→ REQUIRED WORK
Repeat exactly the lines below that lie between the line with "transactionValue, 2010-02-11: 171377 -> none" and the line with "transactionShares, 2010-04-09: 11960 -> 9740", counting both of those lines as part of the answer.

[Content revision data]
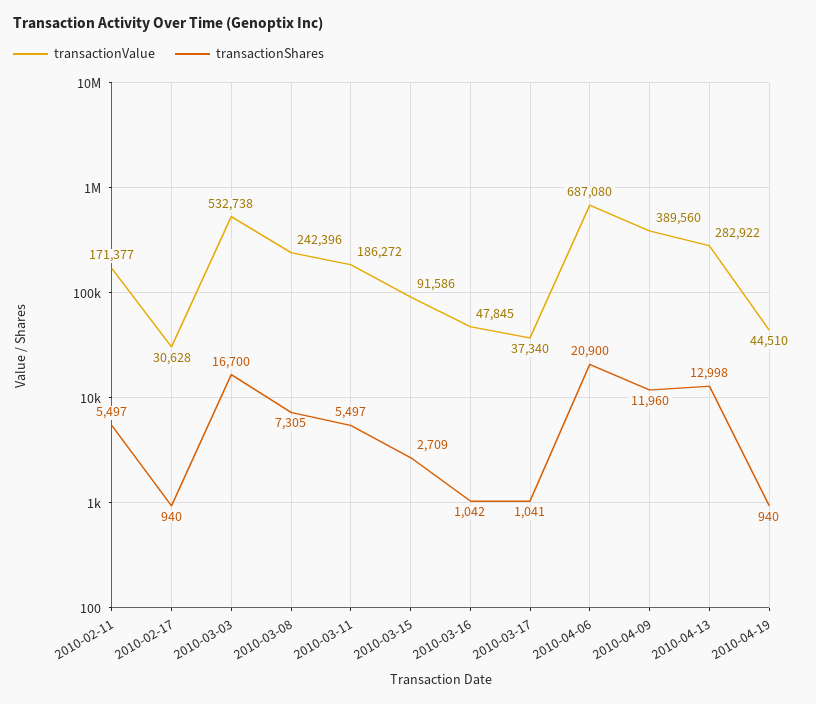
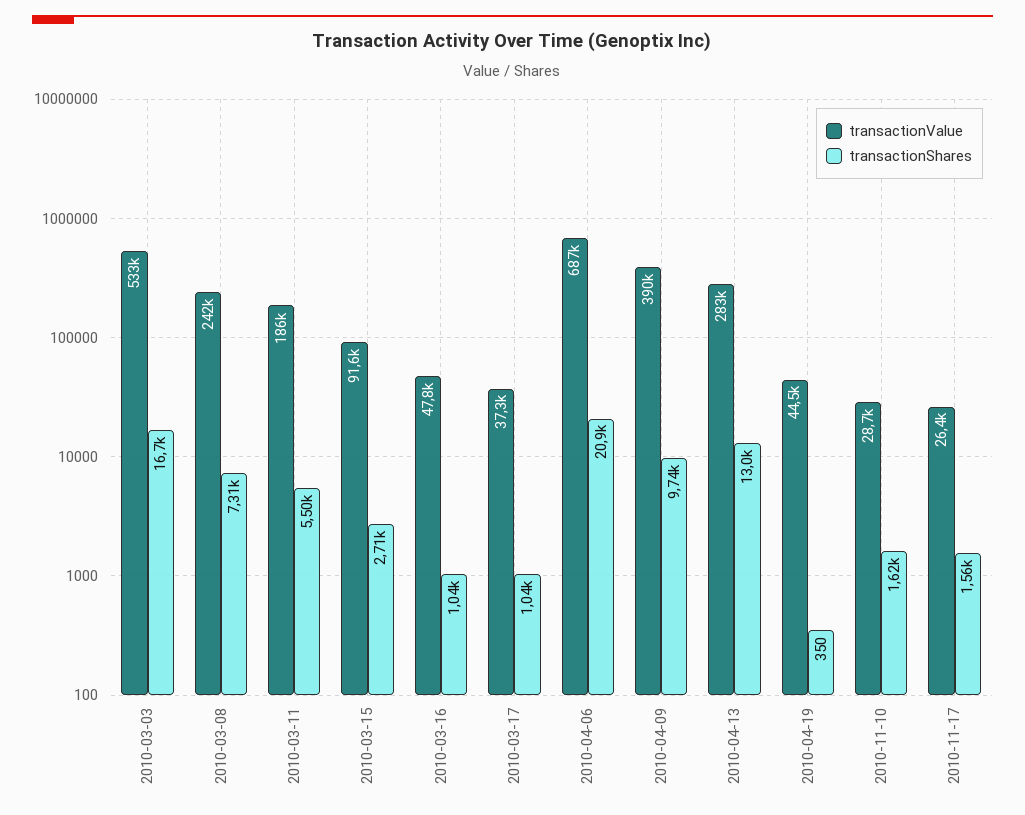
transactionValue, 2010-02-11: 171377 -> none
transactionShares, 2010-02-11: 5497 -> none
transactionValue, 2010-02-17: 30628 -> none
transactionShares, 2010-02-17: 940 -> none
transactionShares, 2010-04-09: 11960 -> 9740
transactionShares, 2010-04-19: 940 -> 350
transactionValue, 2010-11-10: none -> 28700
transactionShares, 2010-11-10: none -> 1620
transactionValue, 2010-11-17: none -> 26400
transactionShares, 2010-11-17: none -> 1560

...

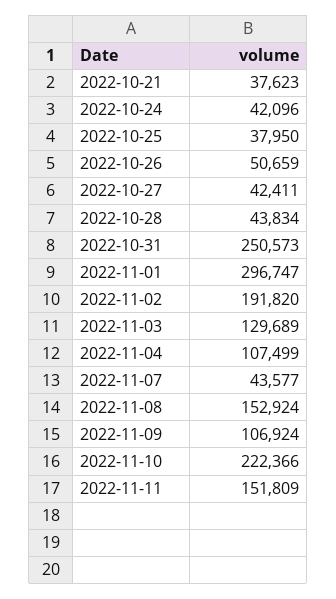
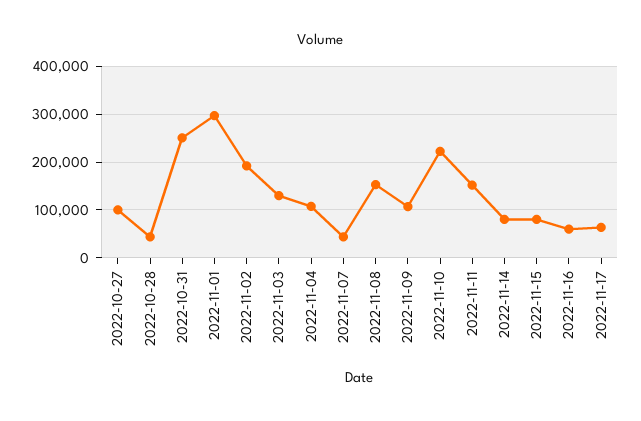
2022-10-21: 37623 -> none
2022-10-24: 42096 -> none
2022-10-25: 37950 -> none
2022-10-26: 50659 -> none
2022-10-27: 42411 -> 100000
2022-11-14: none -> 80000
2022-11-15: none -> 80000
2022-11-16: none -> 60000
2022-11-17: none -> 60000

→ SOLVED EXERCISE
transactionValue, 2010-02-11: 171377 -> none
transactionShares, 2010-02-11: 5497 -> none
transactionValue, 2010-02-17: 30628 -> none
transactionShares, 2010-02-17: 940 -> none
transactionShares, 2010-04-09: 11960 -> 9740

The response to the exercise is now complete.